Segundo o IBGE, a partir de 2041, a população brasileira começará a declinar. Projeções do IPEA, citadas pela CNN Business, indicam que até 2100, 40,3% da população será idosa.
Impacto Econômico da Economia Prateada
A Economia Prateada é a terceira maior atividade econômica do mundo, movimentando US$ 17,1 trilhões anualmente. Se os 60+ formassem um país, teriam o terceiro maior PIB global, atrás apenas de Estados Unidos e China. No jargão internacional, a Economia Prateada também inclui os 50+. No Brasil:
- Os 60+ movimentam aproximadamente R$ 1,3 trilhões por ano.
- Incluindo os 50+, a renda total agregada ultrapassa R$ 2,1 trilhões.
- 24% dos lares brasileiros têm uma pessoa 60+ como principal ou única fonte de renda, em grande parte devido a aposentadorias.
Importância para os Mercados
A Economia Prateada pode ser um fator estratégico decisivo para conferir ou manter a liderança de mercado. No entanto, o atendimento ao público 60+ é insuficiente. Uma pesquisa da Fleishman Hillard revelou que:
- 72% das pessoas com 65+ acham o varejo despreparado para atendê-las.
- 65% afirmam que as marcas, em geral, não atendem às suas necessidades.
A crença de que a juventude move a economia faz com que o público 60+ seja negligenciado nas estruturas de lojas, no UX e UI de sites, produtos, serviços e nas peças publicitárias.
Barreiras ao Atendimento dos 60+
Três fatores fundamentais explicam essa “miopia de marketing”:
- Idadismo: Preconceito contra idosos, associando o “velho” ao “descartável”. No Brasil, a idolatria à juventude faz com que muitos ignorem que a “Garota de Ipanema” já passou dos 80. Termos como “etarismo” ou “ageísmo” também são usados, mas o foco deve ser combater o preconceito.
- Abismo Tecnológico (Digital Divide): Os 60+ cresceram em um mundo analógico, enquanto o mercado atual é digital. Apesar de serem os “pais” das tecnologias digitais, a inclusão digital dos 60+ melhorou após a Covid-19, com o uso crescente do WhatsApp para comunicação.
- Dominância de jovens no marketing e RH: Profissionais jovens, que lideram mídias digitais, têm pouca empatia com os idosos.

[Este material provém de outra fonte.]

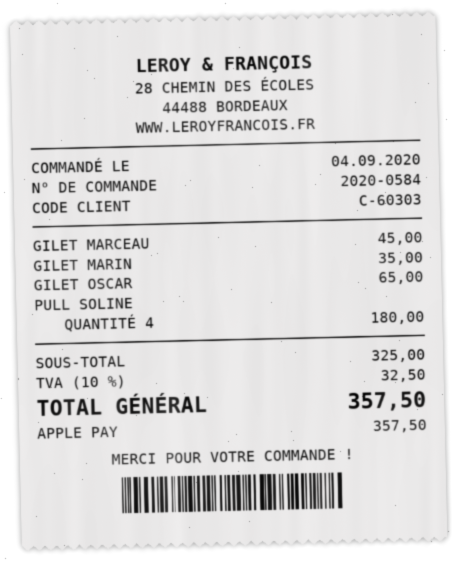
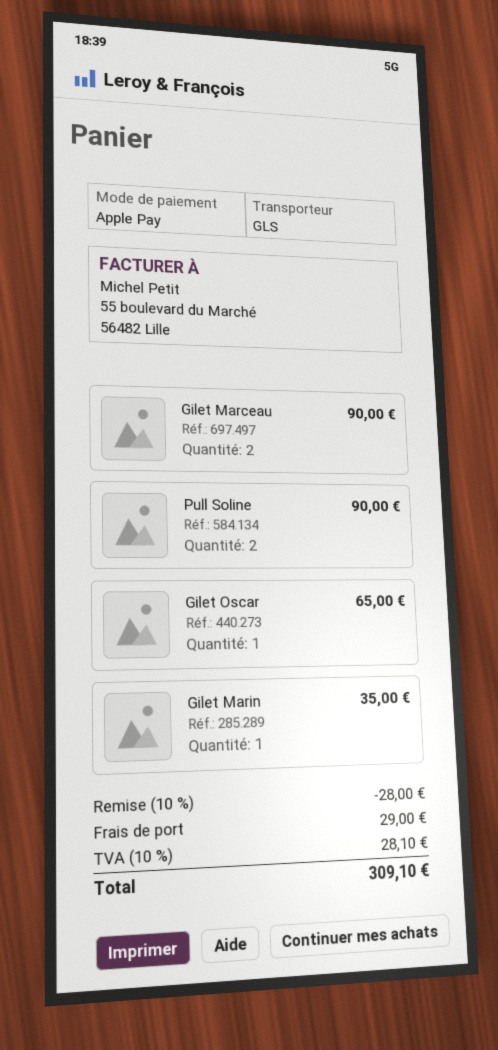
GILET MARCEAU: 1 for 45.00 -> 2 for 90.00
PULL SOLINE: 4 for 180.00 -> 2 for 90.00
discount: none -> 10% = 28.00
shipping: none -> 29.00
tax: 10% = 32.50 -> 10% = 28.10
total: 357.50 -> 309.10

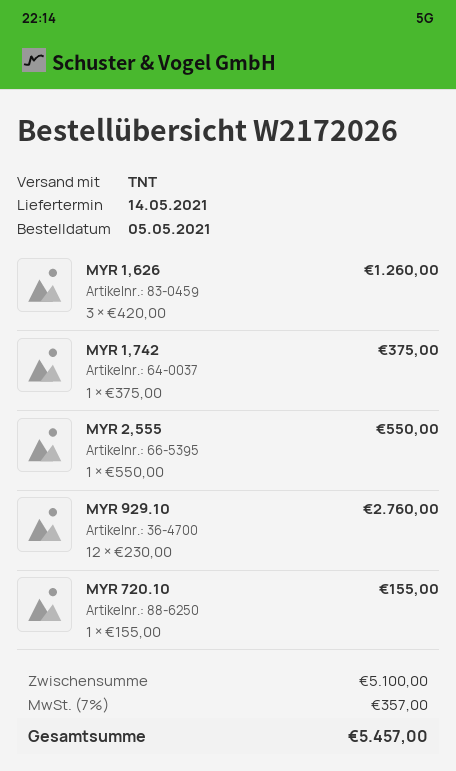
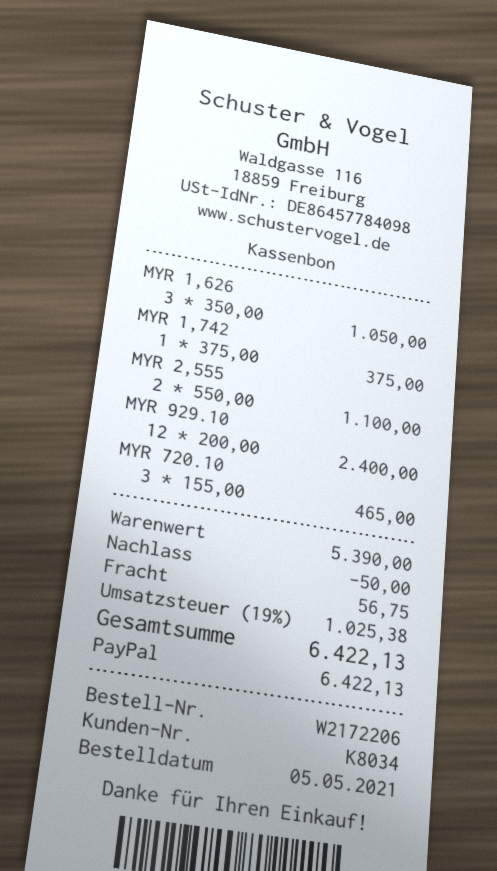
order number: W2172026 -> W2172206
MYR 1,626: 3 x 420.00 = 1260.00 -> 3 x 350.00 = 1050.00
MYR 2,555: 1 x 550.00 = 550.00 -> 2 x 550.00 = 1100.00
MYR 929.10: 12 x 230.00 = 2760.00 -> 12 x 200.00 = 2400.00
MYR 720.10: 1 x 155.00 = 155.00 -> 3 x 155.00 = 465.00
subtotal: 5100.00 -> 5390.00
discount: none -> 50.00
shipping: none -> 56.75
tax: 7% = 357.00 -> 19% = 1025.38
total: 5457.00 -> 6422.13

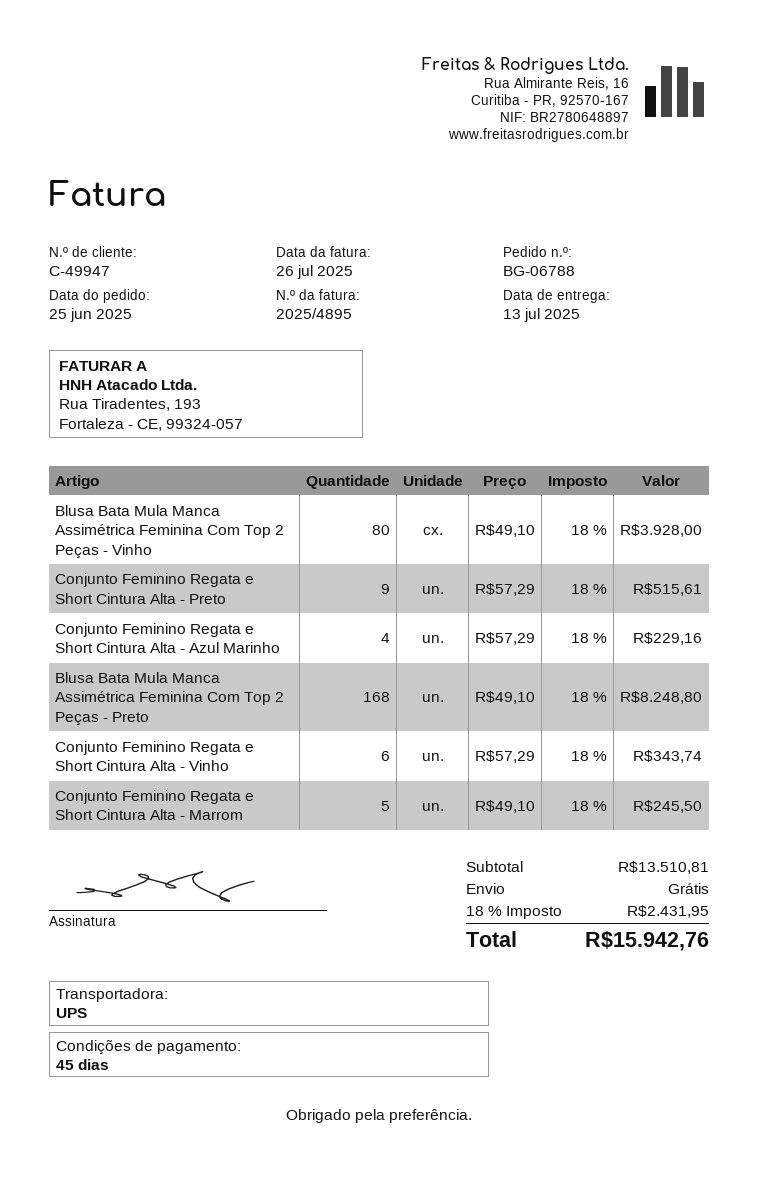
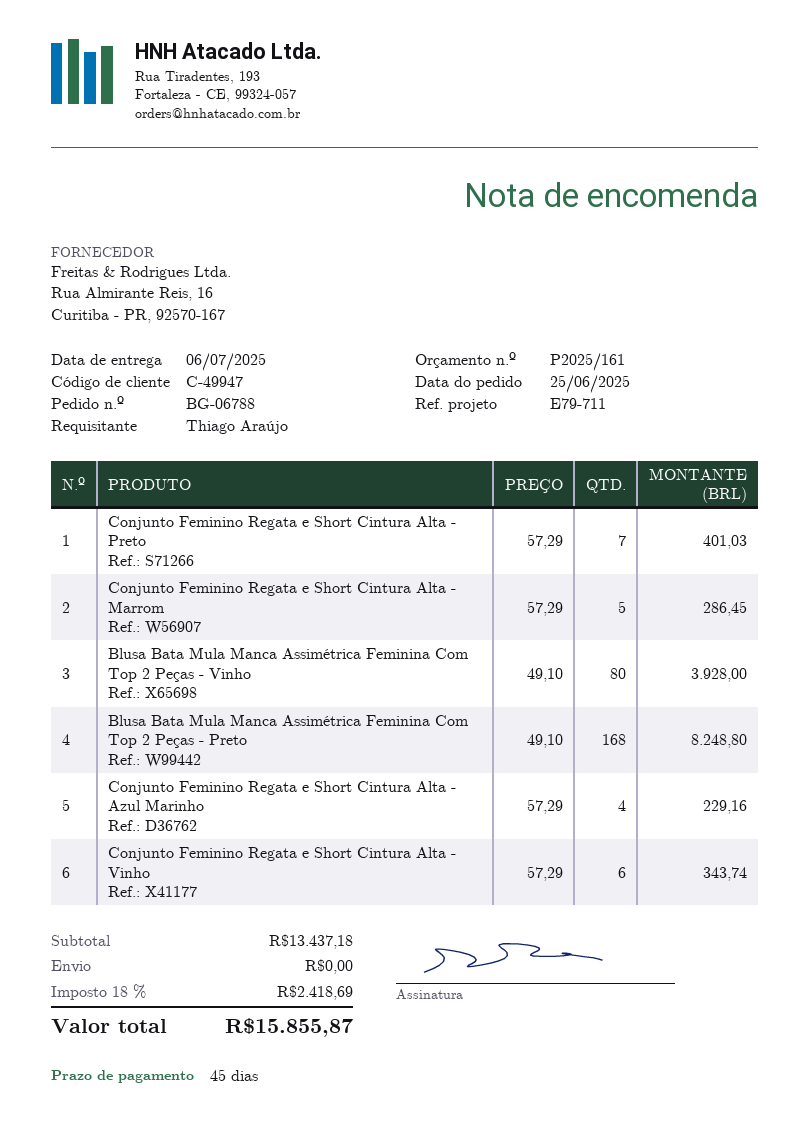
delivery date: 2025-07-13 -> 2025-07-06
Conjunto Feminino Regata e Short Cintura Alta - Preto: 9 x 57.29 = 515.61 -> 7 x 57.29 = 401.03
Conjunto Feminino Regata e Short Cintura Alta - Marrom: 5 x 49.10 = 245.50 -> 5 x 57.29 = 286.45
subtotal: 13510.81 -> 13437.18
tax: 18% = 2431.95 -> 18% = 2418.69
total: 15942.76 -> 15855.87

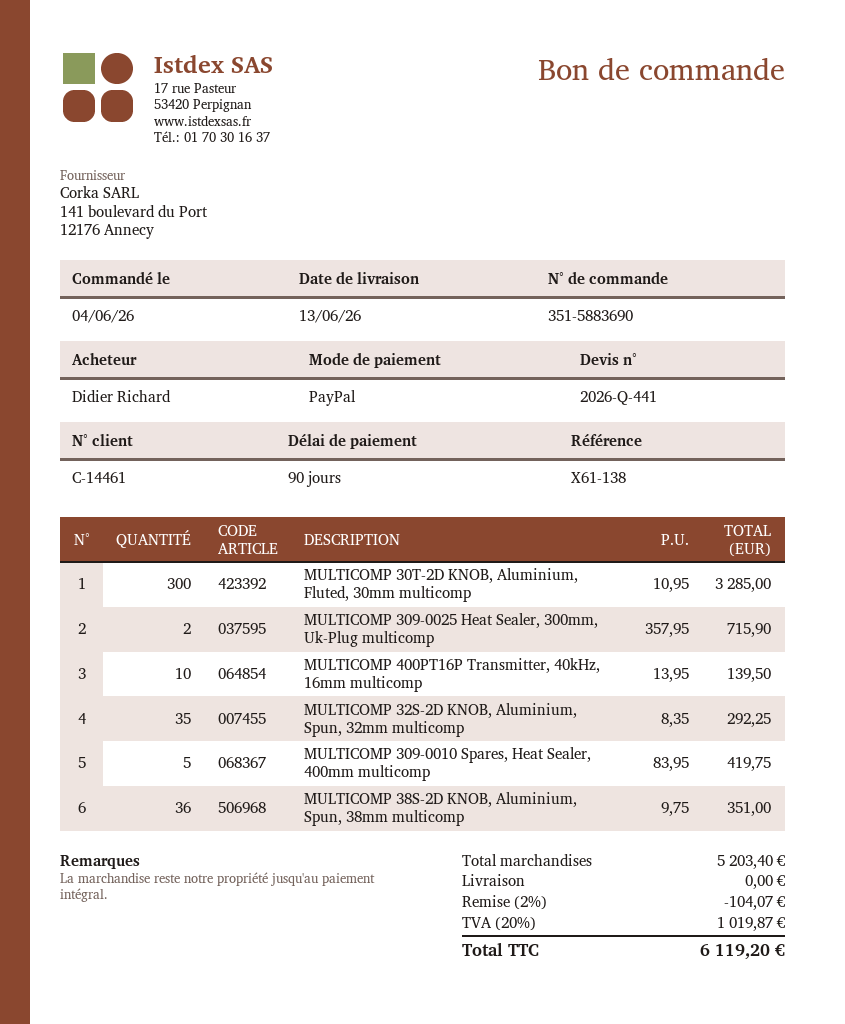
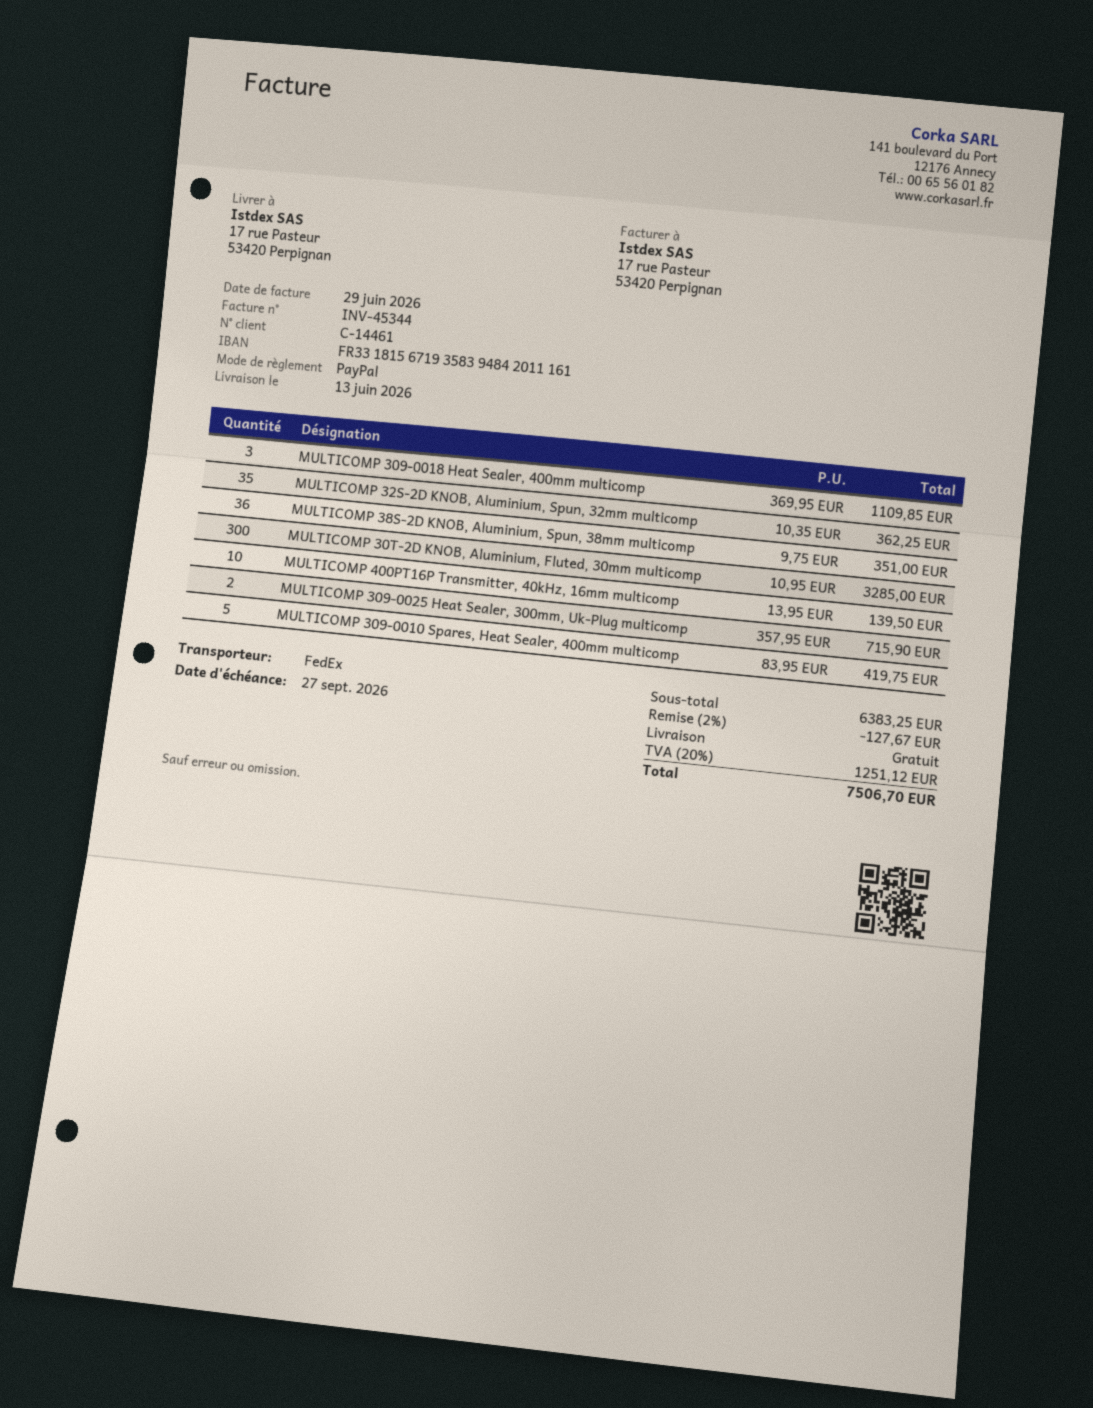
MULTICOMP 32S-2D KNOB, Aluminium, Spun, 32mm multicomp: 35 x 8.35 = 292.25 -> 35 x 10.35 = 362.25
MULTICOMP 309-0018 Heat Sealer, 400mm multicomp: none -> 3 x 369.95 = 1109.85
subtotal: 5203.40 -> 6383.25
discount: 2% = 104.07 -> 2% = 127.67
tax: 20% = 1019.87 -> 20% = 1251.12
total: 6119.20 -> 7506.70

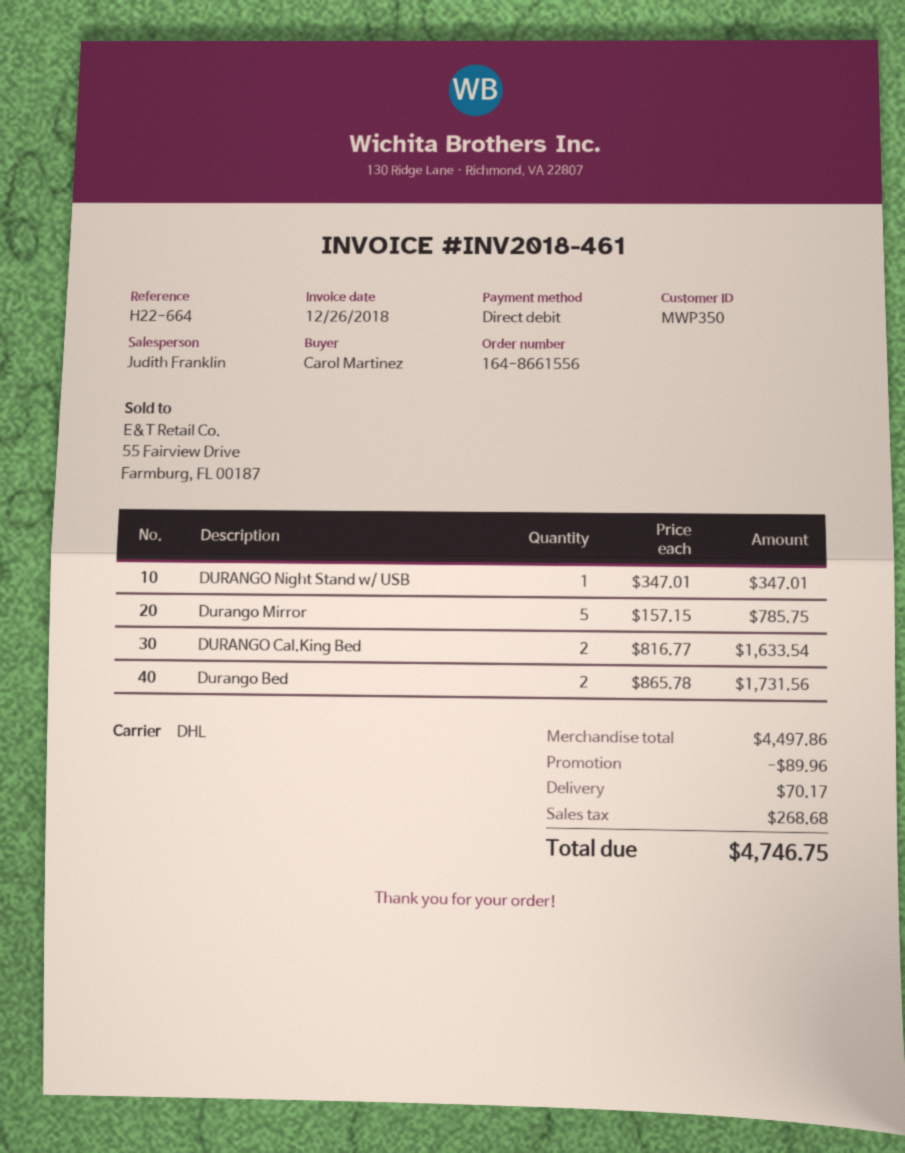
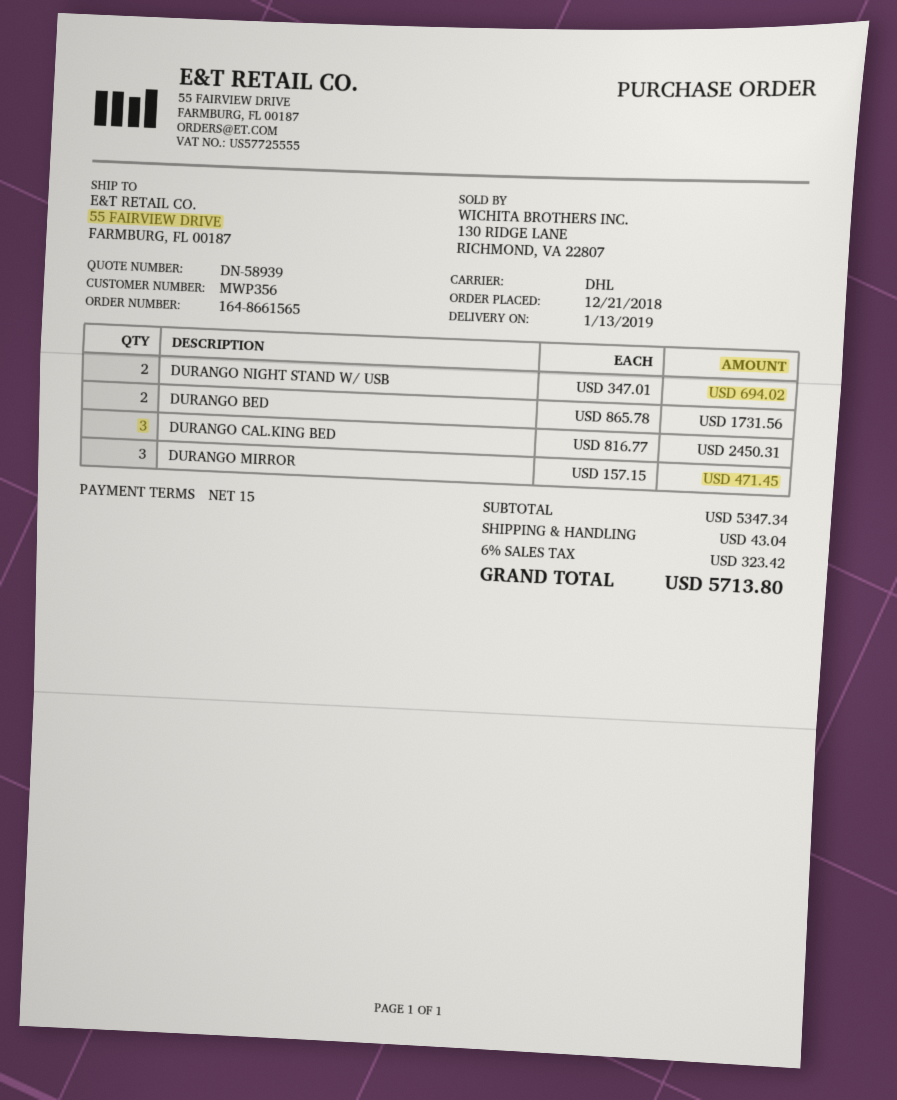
order number: 164-8661556 -> 164-8661565
customer number: MWP350 -> MWP356
DURANGO Night Stand w/ USB: 1 x 347.01 = 347.01 -> 2 x 347.01 = 694.02
Durango Mirror: 5 x 157.15 = 785.75 -> 3 x 157.15 = 471.45
DURANGO Cal.King Bed: 2 x 816.77 = 1633.54 -> 3 x 816.77 = 2450.31
subtotal: 4497.86 -> 5347.34
discount: 89.96 -> none
shipping: 70.17 -> 43.04
tax: 268.68 -> 323.42
total: 4746.75 -> 5713.80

A intergeracionalidade, ou interação entre gerações, é essencial para superar essa lacuna.
Exemplos de Lacunas no Atendimento aos 60+
- Saúde: Idosos são frequentemente infantilizados em clínicas e hospitais, com frases como “me dá a mãozinha” ou “a senhora está tão jovem para a sua idade”.
- Varejo: Lojas, supermercados, shoppings e farmácias carecem de treinamento para atender os 60+ respeitando os sinais do envelhecimento.
- Indústria farmacêutica: Bulas de remédios de uso contínuo, principal mercado dos 60+, são difíceis de ler.
- Turismo: Pesquisa da Ativen com o InovaHC da USP (“Ideathon Silver”) indica que os 60+ desejam viajar mais após a Covid-19. O setor é um “oceano azul” de oportunidades, como já ocorre na Europa, Estados Unidos e Ásia.
- Bancos: A pesquisa “Bússola 60+” (Ativen, SeniorLab e Raízes) aponta que interfaces bancárias digitais são pouco amigáveis e inseguras para os 60+.
Conclusão
A Economia Prateada representa uma oportunidade estratégica para empresas e mercados. Com o envelhecimento da população e o aumento do poder econômico dos 60+, é essencial adaptar produtos, serviços e atendimentos às suas necessidades. Pense sobre como essa realidade demográfica e econômica se encaixa na sua empresa, no seu negócio e na sua vida.